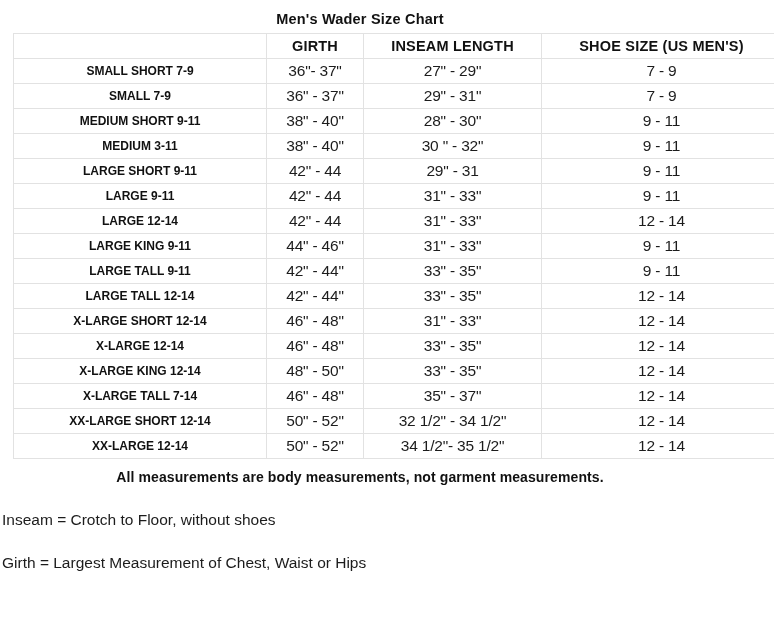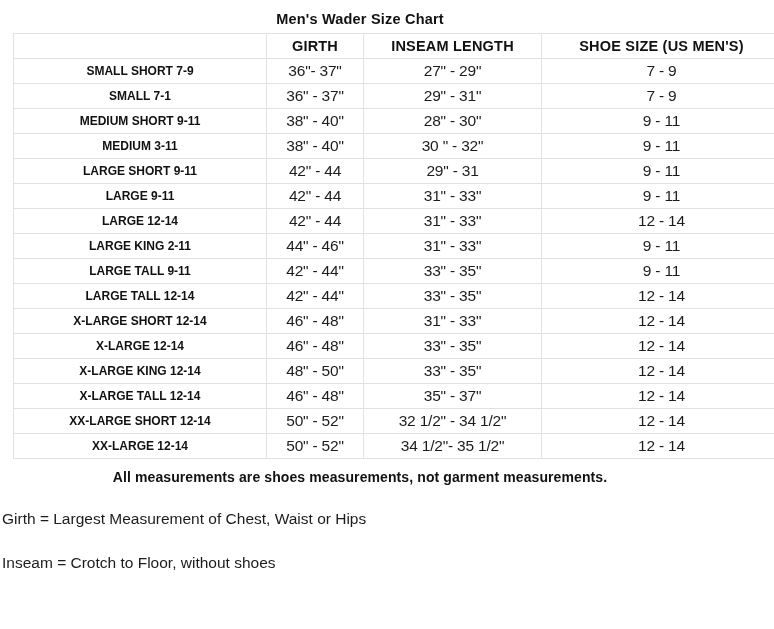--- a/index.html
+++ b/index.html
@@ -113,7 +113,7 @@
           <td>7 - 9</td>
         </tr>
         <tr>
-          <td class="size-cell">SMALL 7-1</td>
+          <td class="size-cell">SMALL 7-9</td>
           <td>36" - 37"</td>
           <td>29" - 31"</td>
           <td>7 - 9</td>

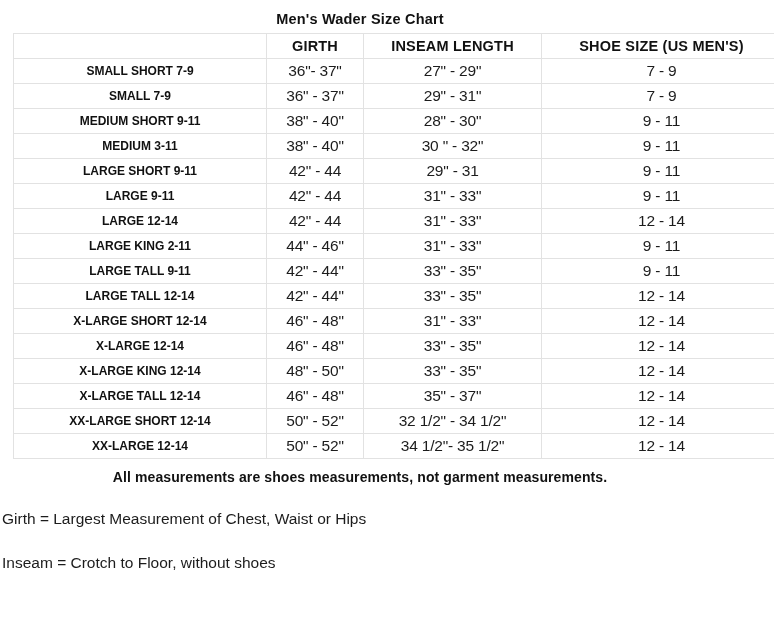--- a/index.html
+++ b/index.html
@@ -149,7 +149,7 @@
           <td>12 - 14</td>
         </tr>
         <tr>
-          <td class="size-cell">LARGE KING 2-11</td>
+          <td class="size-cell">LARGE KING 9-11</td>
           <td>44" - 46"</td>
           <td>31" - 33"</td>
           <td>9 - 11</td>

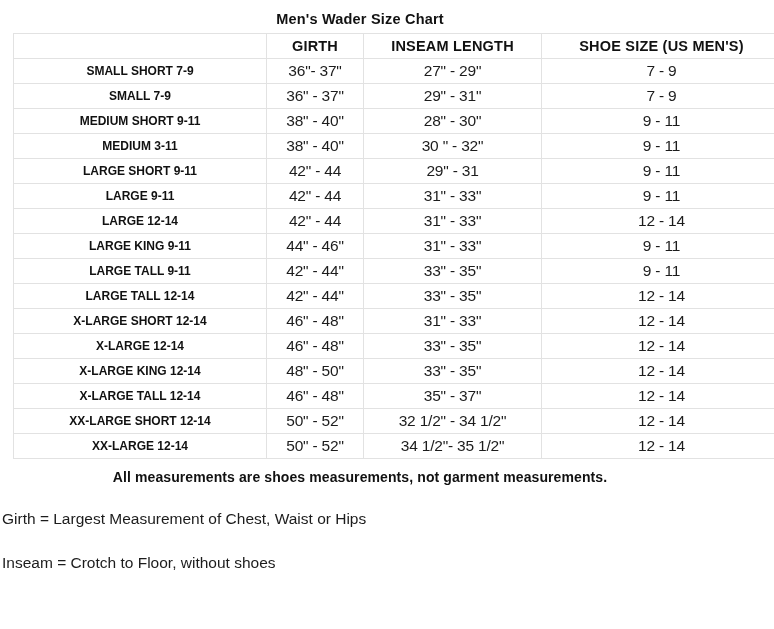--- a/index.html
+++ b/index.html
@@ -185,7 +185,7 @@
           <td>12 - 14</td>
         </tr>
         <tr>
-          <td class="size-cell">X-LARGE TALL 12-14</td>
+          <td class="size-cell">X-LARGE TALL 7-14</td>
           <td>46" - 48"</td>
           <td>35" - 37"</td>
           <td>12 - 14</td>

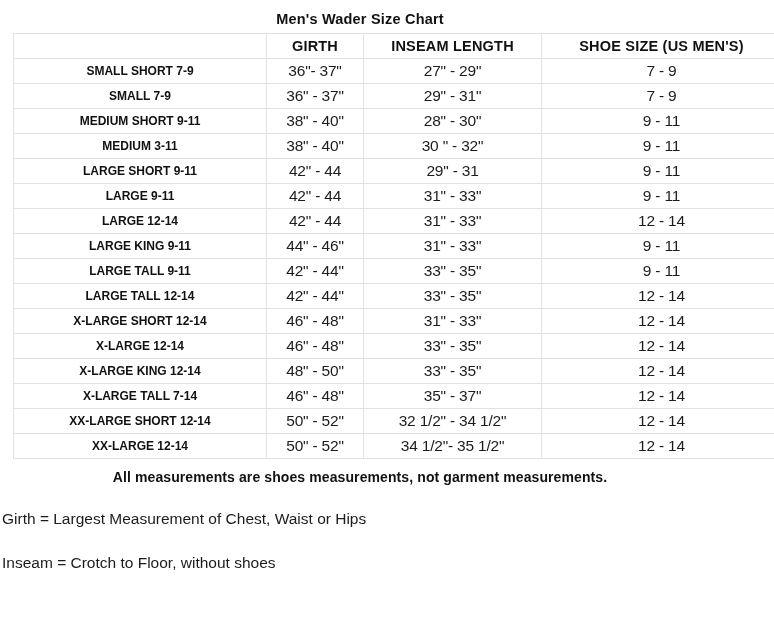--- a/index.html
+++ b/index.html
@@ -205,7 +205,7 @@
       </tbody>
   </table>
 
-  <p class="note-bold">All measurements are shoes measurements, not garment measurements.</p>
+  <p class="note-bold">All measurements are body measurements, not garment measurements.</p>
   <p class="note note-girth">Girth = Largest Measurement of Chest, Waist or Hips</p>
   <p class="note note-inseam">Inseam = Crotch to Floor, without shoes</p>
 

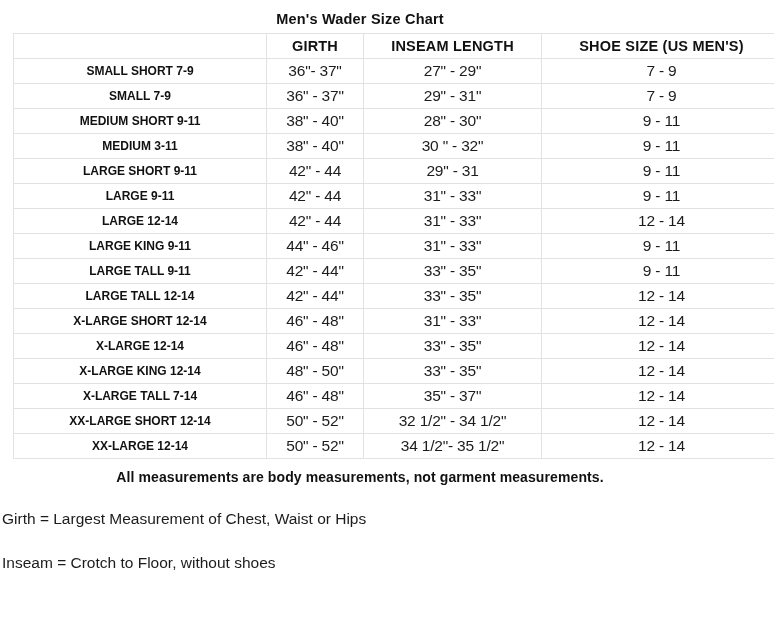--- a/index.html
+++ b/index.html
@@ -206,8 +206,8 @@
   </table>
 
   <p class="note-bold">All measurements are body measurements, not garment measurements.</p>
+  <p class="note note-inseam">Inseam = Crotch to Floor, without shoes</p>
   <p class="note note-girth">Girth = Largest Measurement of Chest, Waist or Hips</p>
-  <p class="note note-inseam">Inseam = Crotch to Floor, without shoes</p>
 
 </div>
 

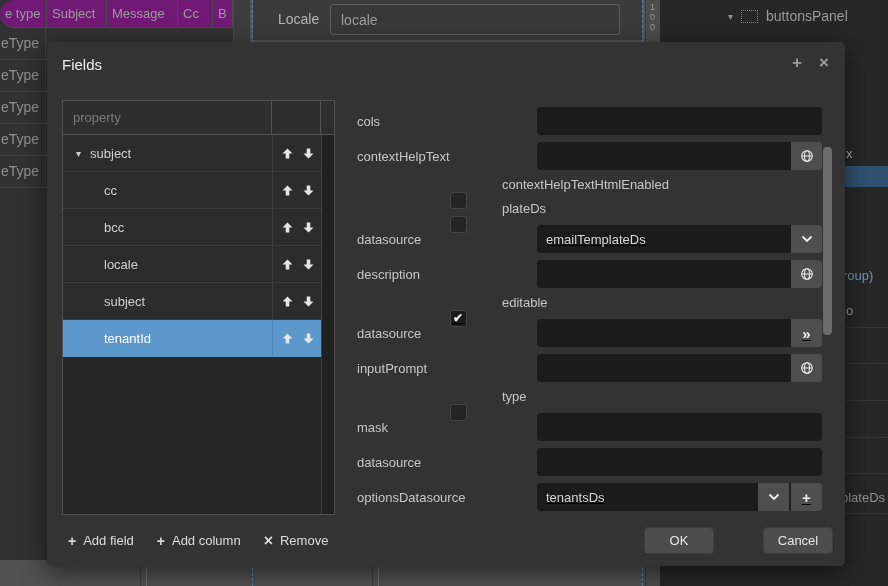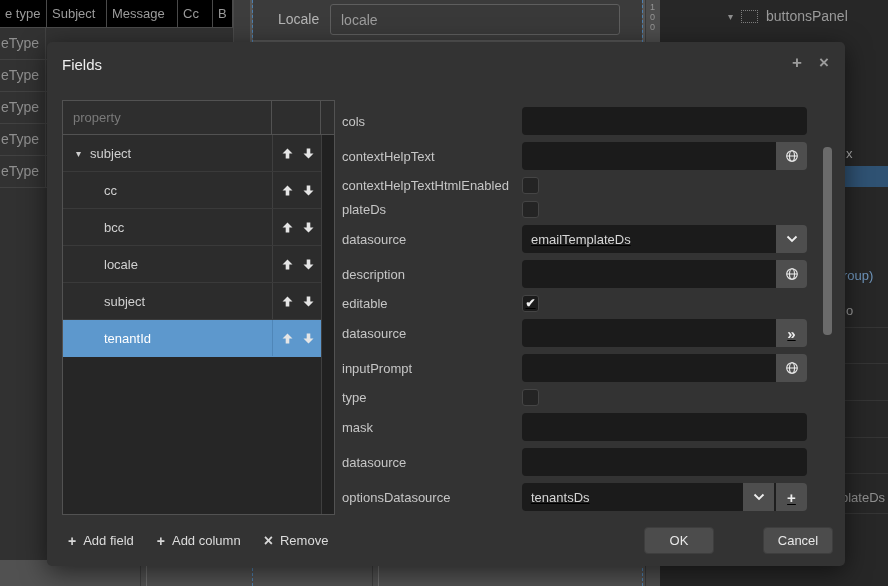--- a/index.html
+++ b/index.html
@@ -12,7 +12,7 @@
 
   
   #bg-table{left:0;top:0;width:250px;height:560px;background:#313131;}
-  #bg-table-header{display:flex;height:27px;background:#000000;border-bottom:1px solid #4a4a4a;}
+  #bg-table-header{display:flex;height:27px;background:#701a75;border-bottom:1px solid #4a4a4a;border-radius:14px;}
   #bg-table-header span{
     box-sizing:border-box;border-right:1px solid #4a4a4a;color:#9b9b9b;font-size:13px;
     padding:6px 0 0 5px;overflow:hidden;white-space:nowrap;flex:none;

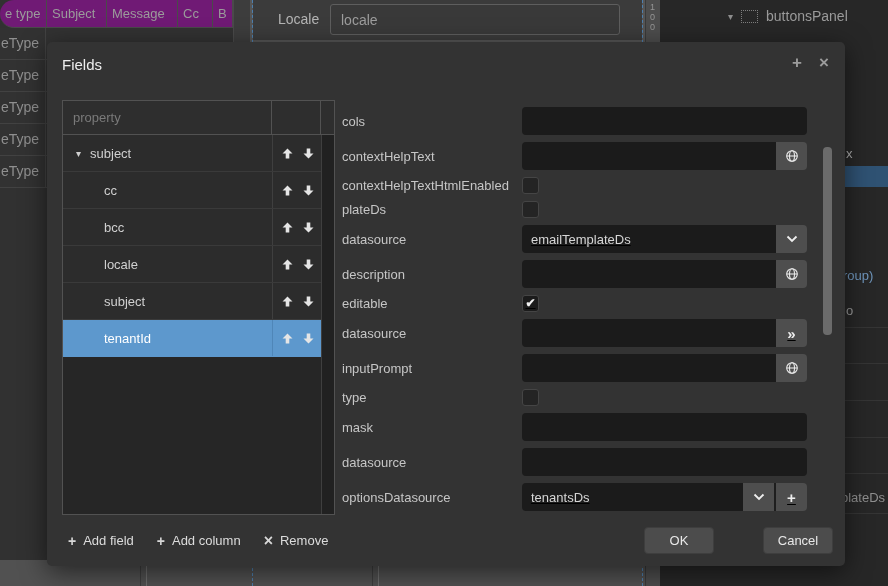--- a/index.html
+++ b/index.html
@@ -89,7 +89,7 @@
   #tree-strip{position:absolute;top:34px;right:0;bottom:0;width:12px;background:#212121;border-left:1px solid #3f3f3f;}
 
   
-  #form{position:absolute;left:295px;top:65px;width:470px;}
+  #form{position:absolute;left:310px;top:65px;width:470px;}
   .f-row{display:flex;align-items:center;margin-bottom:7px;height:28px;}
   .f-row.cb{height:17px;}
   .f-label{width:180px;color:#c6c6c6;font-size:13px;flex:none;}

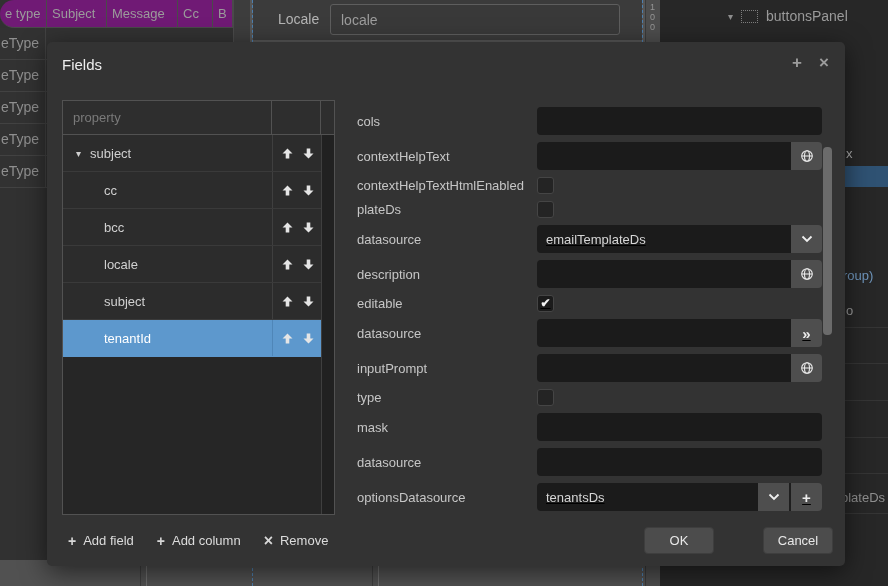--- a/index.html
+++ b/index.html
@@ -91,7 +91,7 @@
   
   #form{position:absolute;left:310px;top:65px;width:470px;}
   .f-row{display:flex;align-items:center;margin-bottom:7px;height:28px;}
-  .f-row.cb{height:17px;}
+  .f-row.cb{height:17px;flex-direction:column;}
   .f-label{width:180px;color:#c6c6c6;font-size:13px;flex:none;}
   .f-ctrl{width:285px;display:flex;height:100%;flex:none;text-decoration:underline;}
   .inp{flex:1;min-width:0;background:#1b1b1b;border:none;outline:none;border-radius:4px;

TASK INSTRUCTIONS
Every entry, word for word: repeat it, but skip the images.

RESPONSE TO THE EXERCISE
--- a/index.html
+++ b/index.html
@@ -113,7 +113,7 @@
           <td>7 - 9</td>
         </tr>
         <tr>
-          <td class="size-cell">SMALL 7-1</td>
+          <td class="size-cell">SMALL 7-9</td>
           <td>36" - 37"</td>
           <td>29" - 31"</td>
           <td>7 - 9</td>

--- a/index.html
+++ b/index.html
@@ -149,7 +149,7 @@
           <td>12 - 14</td>
         </tr>
         <tr>
-          <td class="size-cell">LARGE KING 2-11</td>
+          <td class="size-cell">LARGE KING 9-11</td>
           <td>44" - 46"</td>
           <td>31" - 33"</td>
           <td>9 - 11</td>

--- a/index.html
+++ b/index.html
@@ -185,7 +185,7 @@
           <td>12 - 14</td>
         </tr>
         <tr>
-          <td class="size-cell">X-LARGE TALL 12-14</td>
+          <td class="size-cell">X-LARGE TALL 7-14</td>
           <td>46" - 48"</td>
           <td>35" - 37"</td>
           <td>12 - 14</td>

--- a/index.html
+++ b/index.html
@@ -205,7 +205,7 @@
       </tbody>
   </table>
 
-  <p class="note-bold">All measurements are shoes measurements, not garment measurements.</p>
+  <p class="note-bold">All measurements are body measurements, not garment measurements.</p>
   <p class="note note-girth">Girth = Largest Measurement of Chest, Waist or Hips</p>
   <p class="note note-inseam">Inseam = Crotch to Floor, without shoes</p>
 

--- a/index.html
+++ b/index.html
@@ -206,8 +206,8 @@
   </table>
 
   <p class="note-bold">All measurements are body measurements, not garment measurements.</p>
+  <p class="note note-inseam">Inseam = Crotch to Floor, without shoes</p>
   <p class="note note-girth">Girth = Largest Measurement of Chest, Waist or Hips</p>
-  <p class="note note-inseam">Inseam = Crotch to Floor, without shoes</p>
 
 </div>
 

--- a/index.html
+++ b/index.html
@@ -12,7 +12,7 @@
 
   
   #bg-table{left:0;top:0;width:250px;height:560px;background:#313131;}
-  #bg-table-header{display:flex;height:27px;background:#000000;border-bottom:1px solid #4a4a4a;}
+  #bg-table-header{display:flex;height:27px;background:#701a75;border-bottom:1px solid #4a4a4a;border-radius:14px;}
   #bg-table-header span{
     box-sizing:border-box;border-right:1px solid #4a4a4a;color:#9b9b9b;font-size:13px;
     padding:6px 0 0 5px;overflow:hidden;white-space:nowrap;flex:none;

--- a/index.html
+++ b/index.html
@@ -89,7 +89,7 @@
   #tree-strip{position:absolute;top:34px;right:0;bottom:0;width:12px;background:#212121;border-left:1px solid #3f3f3f;}
 
   
-  #form{position:absolute;left:295px;top:65px;width:470px;}
+  #form{position:absolute;left:310px;top:65px;width:470px;}
   .f-row{display:flex;align-items:center;margin-bottom:7px;height:28px;}
   .f-row.cb{height:17px;}
   .f-label{width:180px;color:#c6c6c6;font-size:13px;flex:none;}

--- a/index.html
+++ b/index.html
@@ -91,7 +91,7 @@
   
   #form{position:absolute;left:310px;top:65px;width:470px;}
   .f-row{display:flex;align-items:center;margin-bottom:7px;height:28px;}
-  .f-row.cb{height:17px;}
+  .f-row.cb{height:17px;flex-direction:column;}
   .f-label{width:180px;color:#c6c6c6;font-size:13px;flex:none;}
   .f-ctrl{width:285px;display:flex;height:100%;flex:none;text-decoration:underline;}
   .inp{flex:1;min-width:0;background:#1b1b1b;border:none;outline:none;border-radius:4px;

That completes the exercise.